In [1]:
import sys
import io
import re
import numpy as np
import pandas as pd

import matplotlib.pyplot as plt
from keras.models import load_model, save_model, Model
from keras.optimizers import RMSprop, Adam
from keras.callbacks import ReduceLROnPlateau
from keras.layers import Dense, Input, Dropout, LSTM, Activation
from keras.layers.embeddings import Embedding

DATA_PATH = "./data/"

DISPLAY_GRAPH = True

Using TensorFlow backend.


In [2]:
def text_to_list(text):
    """" split input text to a list of words, considering most punctuation as words """
    # textl = re.findall(r"[\w']+|[.,!?;]", text)
    # textl = re.findall(r"[a-z']+|[.,:\'!?;()\"-]", text)  # punctuation management, might be improved (\n ?)
    return re.findall(r"[\w]+|[.,':!?;()\"-]", text)

In [3]:
def read_glove_vecs(glove_file, additional_dimensions=0, max_vocabulary_size=None, keep_only_filter=None):
    """
    Load glove matrix (word representation).

    Arguments:
    glove_file -- str, file to import glove word representation (matrix of weights)
    additional_dimensions -- (optional) int, Nb of additional dimensions to add to loaded vectors (filled with zeros)
    max_vocabulary_size -- (optional) int, nb max of loaded words. Use it to reduce dimensionality
    keep_only_filter -- (optional) iterable, seq of words aimed to be loaded in glove file (ignore words not in filter).

    Returns:
    X_indices -- array of indices corresponding to words in the sentences from X, of shape (m, max_len)

    """
    with open(glove_file, 'r', encoding='utf8') as f:
        words = set()
        word_to_vec_map = {}

        i = 0
        for line in f:
            if max_vocabulary_size and i >= max_vocabulary_size:
                # we have enough words, we stop adding them
                break
            line = line.strip().split()
            curr_word = line[0]
            if keep_only_filter and curr_word not in keep_only_filter:
                # if word does not appear in filter (in input text?) we don t keep it
                continue
            words.add(curr_word)
            if not additional_dimensions:
                word_to_vec_map[curr_word] = np.array(line[1:], dtype=np.float64)
            else:
                word_to_vec_map[curr_word] = np.array(line[1:] + ['0.'] * additional_dimensions, dtype=np.float64)
            i += 1

        i = 1
        words_to_index = {}
        index_to_words = {}
        for w in sorted(words):
            words_to_index[w] = i
            index_to_words[i] = w
            i = i + 1
    return words_to_index, index_to_words, word_to_vec_map

In [4]:
def prepare_text_and_glove(text_file, glove_file, replace_by_token=True, max_vocabulary_size=None, display_analysis=True):
    """ Load text and glove matrix from files. Split input text as a list, considering most punctuation as words.
      Replace unknown words and nouns by corresponding tokens.
      Add those tokens in vocabulary and within glove representation by adding 2 dimensions.
      return textl, word_to_index, index_to_word, word_to_vec_map"""

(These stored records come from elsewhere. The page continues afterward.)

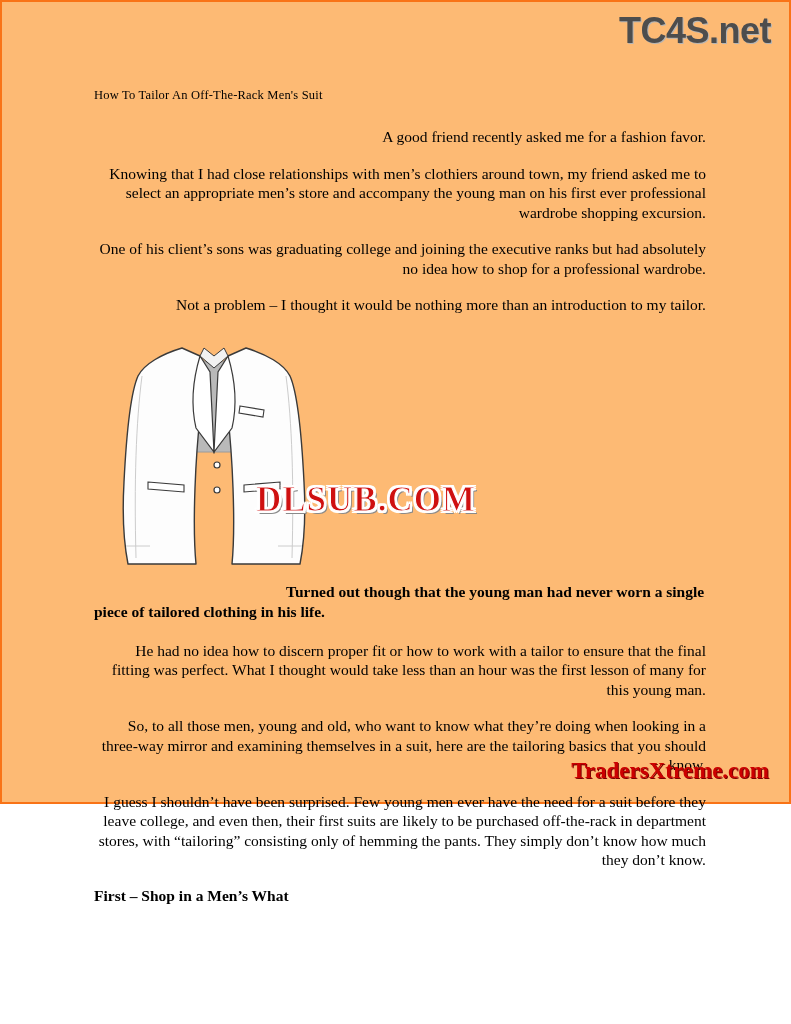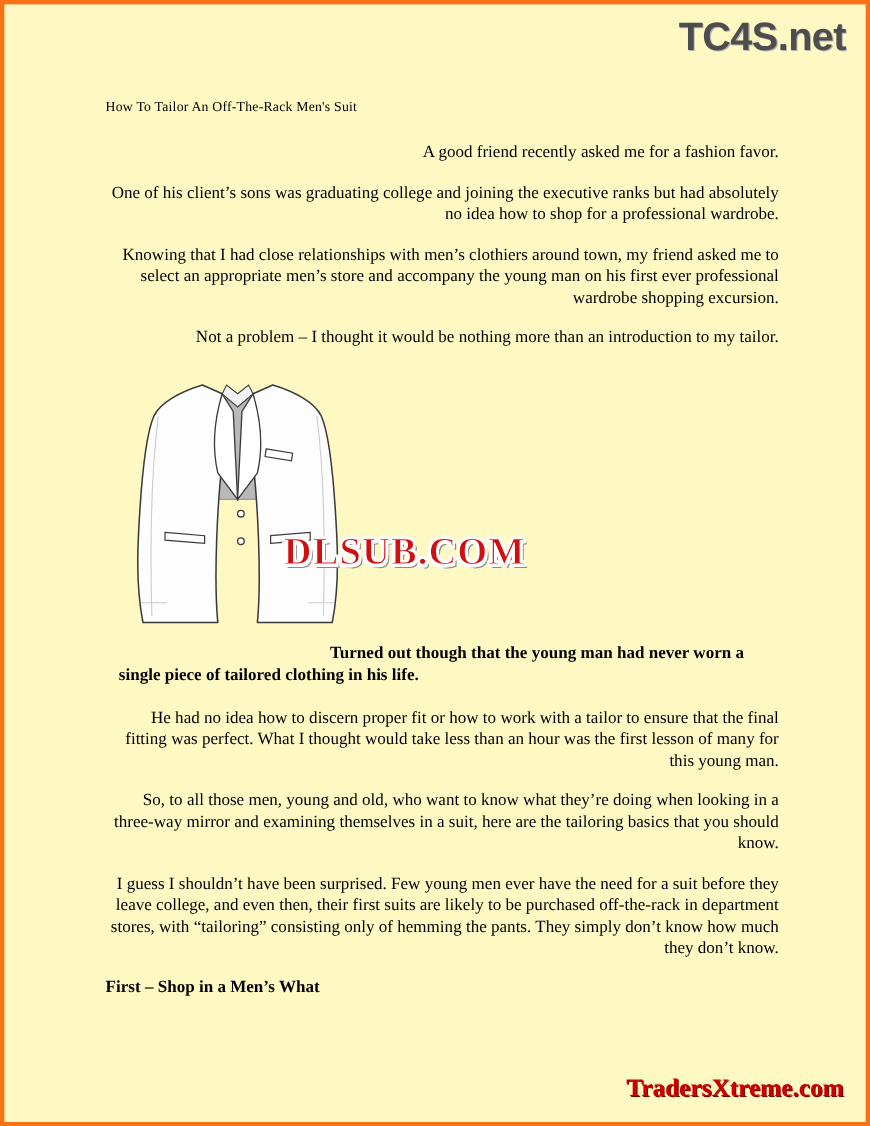"TC4S.net" .page { background: #fef9c3 -> #fdba74; border: 4px solid #f97316 -> 2px solid #f97316; height: 1024px -> 804px }
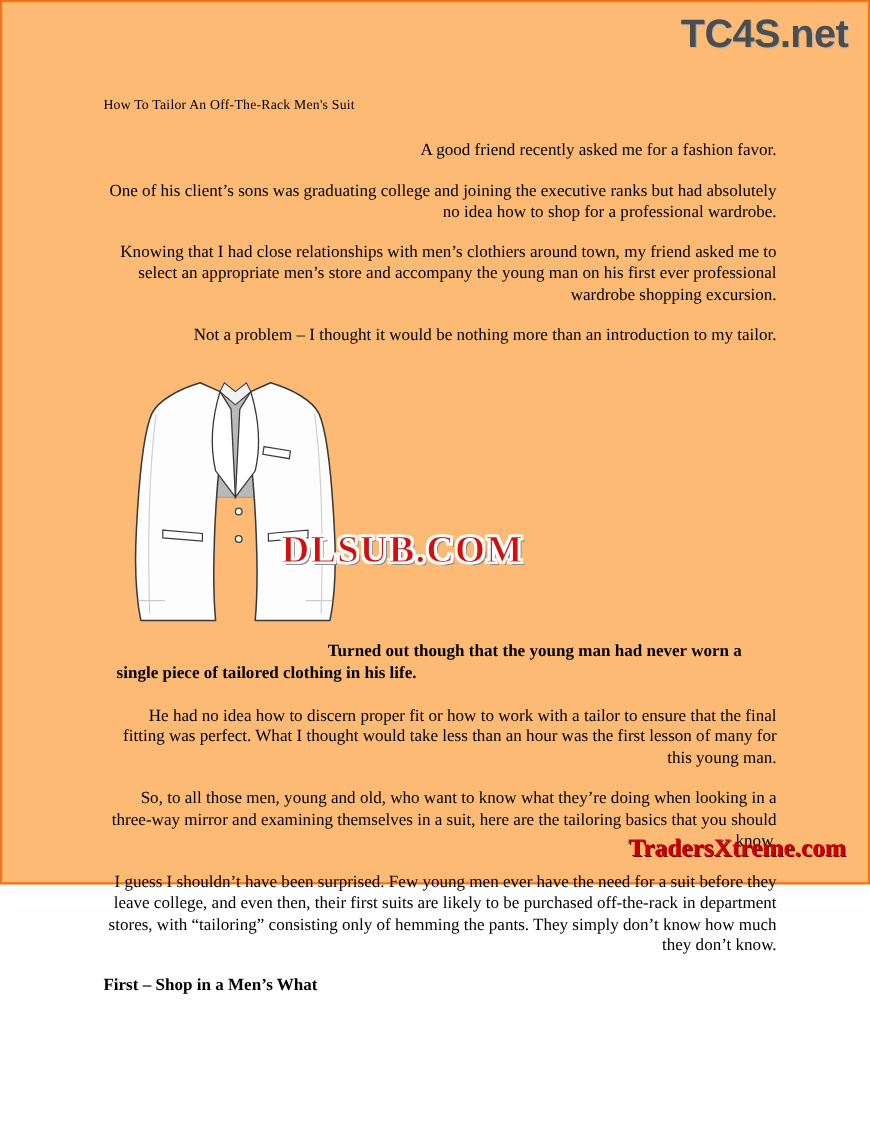"One of his client’s sons" p { order: before "Knowing that I had close" -> after "Knowing that I had close" }
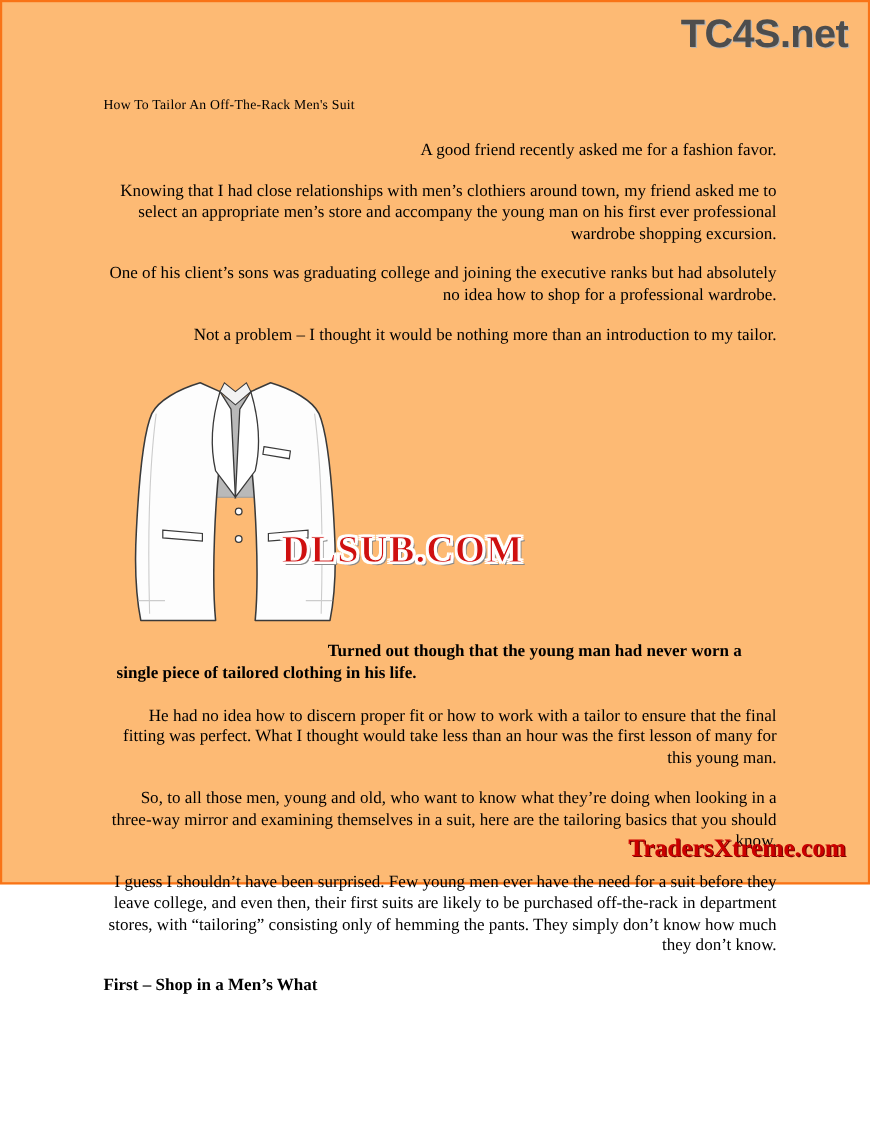"Turned out though that the" .callout { margin: 0 0 19px 12px -> 0 0 19px 0 }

    # text = io.open(text_file, encoding='utf-8').read().lower()
    texT = io.open(text_file, encoding='utf-8').read()
    text = texT.lower()

    textl = text_to_list(text)  # without capital letters
    texTl = text_to_list(texT)  # with capital letters (we assume: unknown word has a capital letter then it's a noun)

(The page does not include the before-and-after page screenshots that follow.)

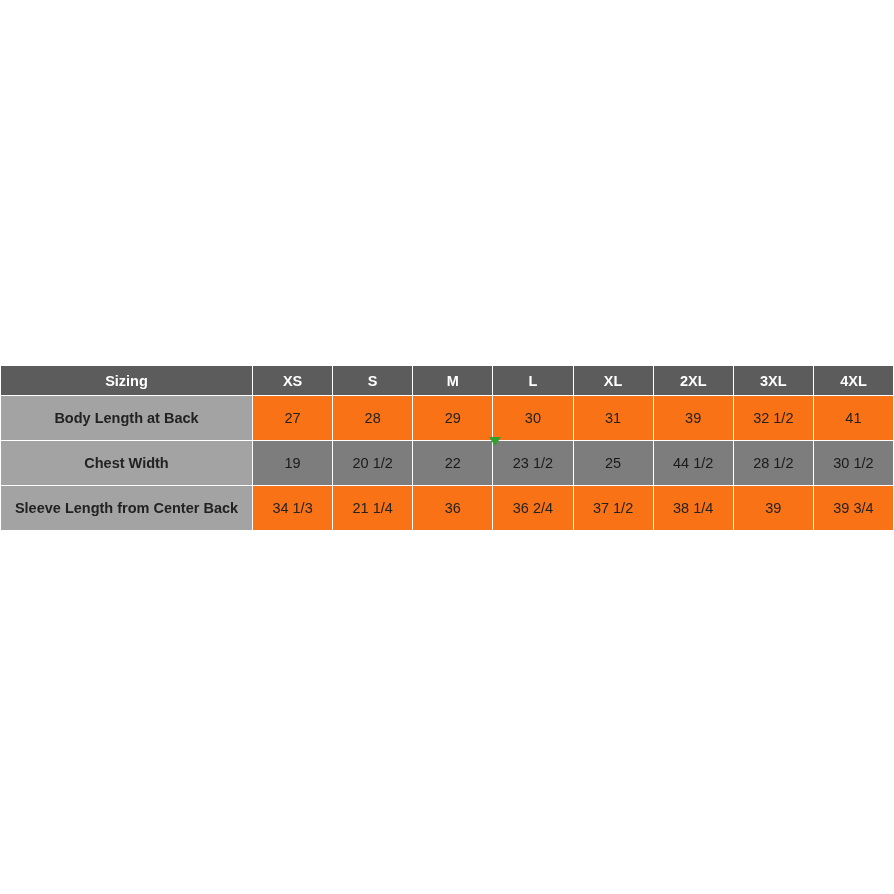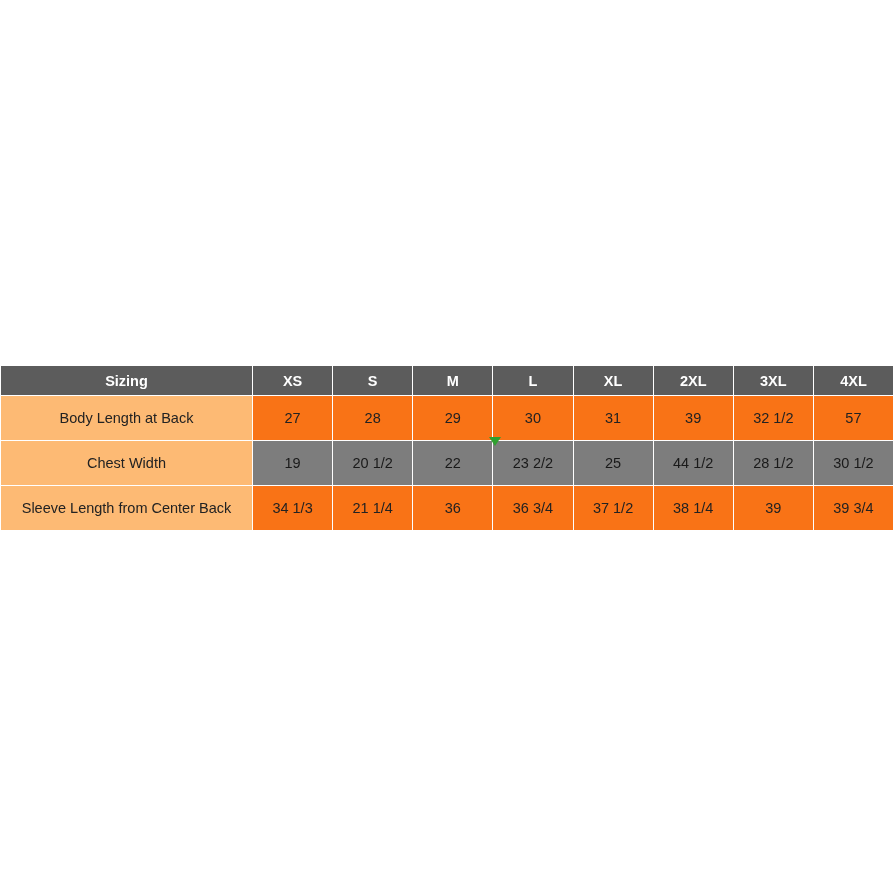"Body Length at Back" th.row-label { background: #fdba74 -> #a3a3a3; font-weight: normal -> bold }
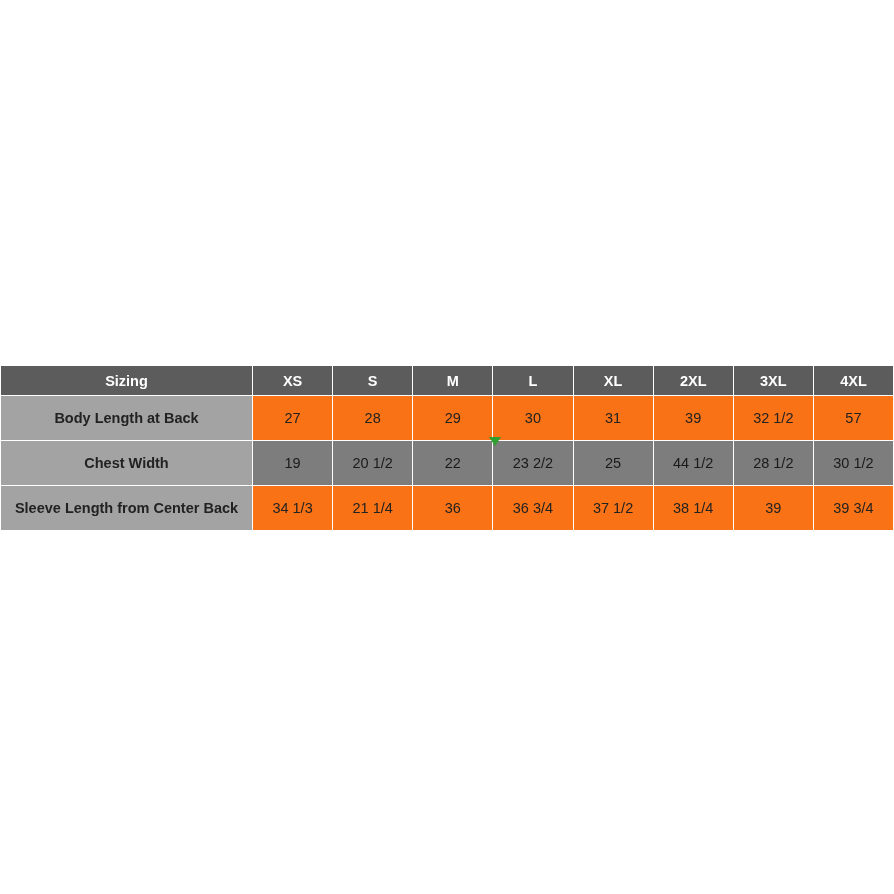"57" td.value { text: 57 -> 41 }
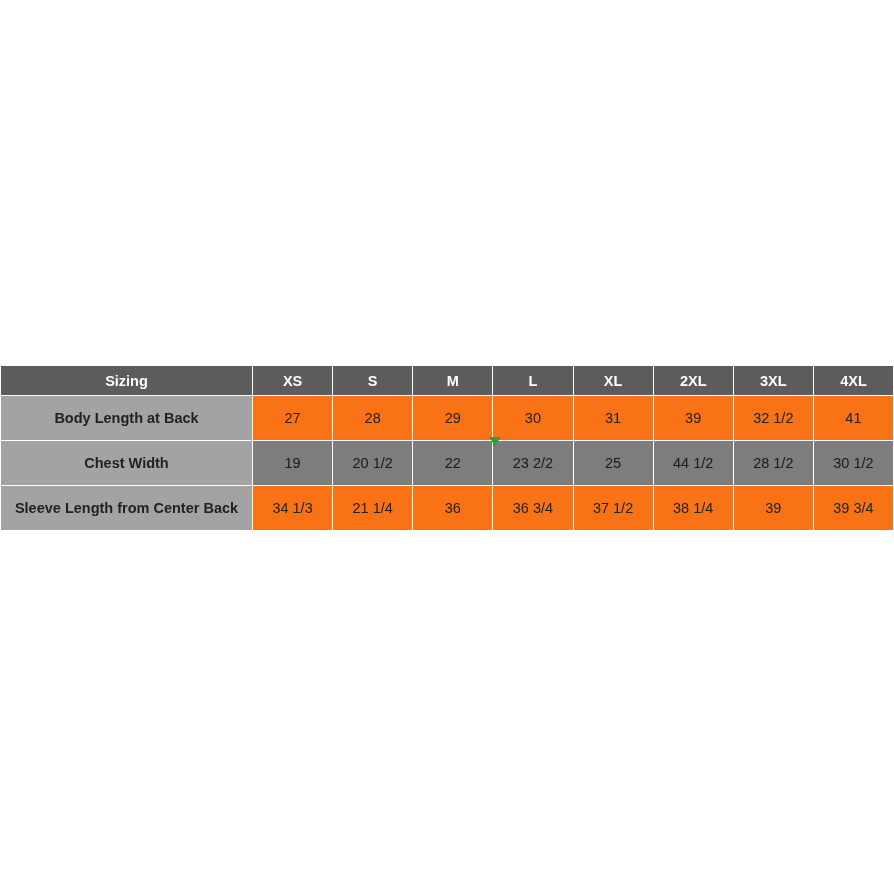"23 2/2" td.value { text: 2/2 -> 1/2 }
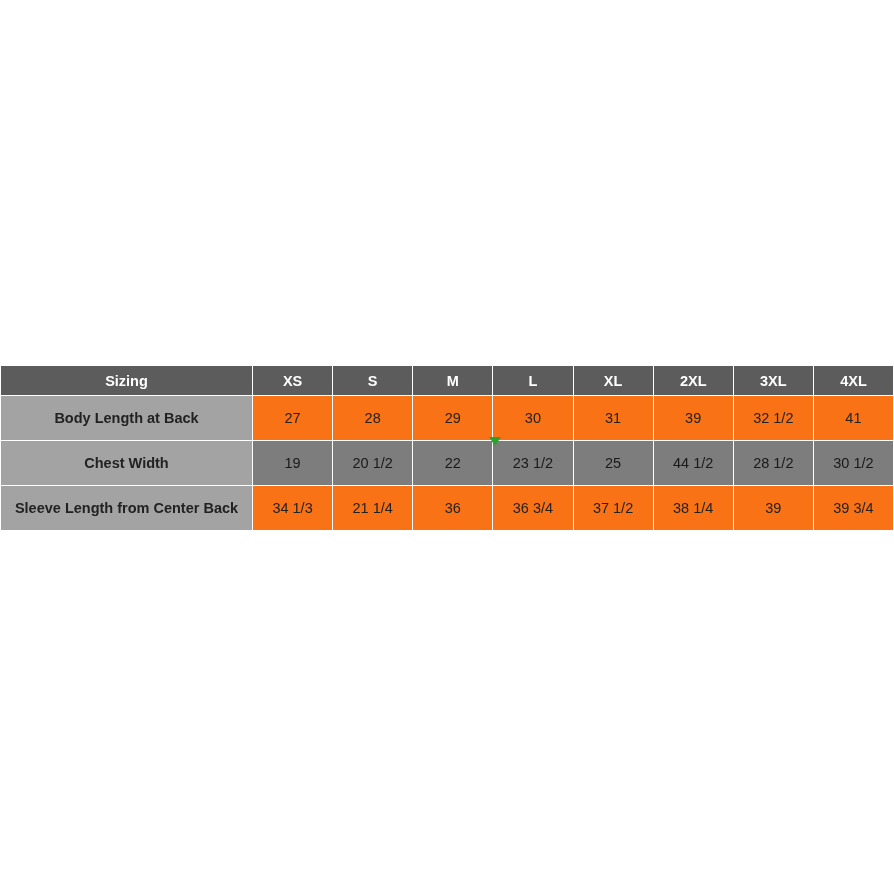"36 3/4" td.value { text: 3/4 -> 2/4 }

    textl_set = set(textl)   # list of unique words, we'll filter gloave matrix on them
    # load initial glove representation, we add 2 dimensions for noons and ukn tokens
    word_to_index, index_to_word, word_to_vec_map = read_glove_vecs(glove_file, additional_dimensions=2,
                                                                    max_vocabulary_size=max_vocabulary_size,
                                                                    keep_only_filter=textl_set)
    representation_dimensionality = word_to_vec_map[index_to_word[1]].shape[0]

    nb_of_words = len(textl)
    vocab_size = len(word_to_index)
    nouns, unknown_words = list(), list()

    # add <NOUN> and <UKN> tokens to vocabulary and glove representation
    nouns_token, unknown_token = "<NOUN>", "<UKN>"
    index_to_word[vocab_size + 1] = nouns_token
    index_to_word[vocab_size + 2] = unknown_token
    word_to_index[nouns_token] = vocab_size + 1
    word_to_index[unknown_token] = vocab_size + 2
    noun_vect = [0.] * representation_dimensionality
    noun_vect[-2] = 1
    ukn_vect = [0.] * representation_dimensionality
    ukn_vect[-1] = 1
    word_to_vec_map[nouns_token] = np.array(noun_vect, dtype=np.float64)
    word_to_vec_map[unknown_token] = np.array(ukn_vect, dtype=np.float64)

    working_words = 0
    for i, w in enumerate(textl):
        try:
            _ = word_to_index[w]
            working_words += 1

        except KeyError:
            if w not in unknown_words and w not in nouns:
                # print("word number", i, "does not exist:", w)
                if textl[i] == texTl[i]:  # i.e. if there is a capital letter difference
                    unknown_words.append(w)
                else:
                    nouns.append(w)

            if replace_by_token:
                if w in unknown_words:
                    textl[i] = unknown_token
                else:
                    textl[i] = nouns_token

    if display_analysis:
        print("nb of words:", nb_of_words)
        # print(unknown_token, len(unknown_words), unknown_words)
        # print(nouns_token, len(nouns), nouns)
        print("% of known words in text", working_words/nb_of_words)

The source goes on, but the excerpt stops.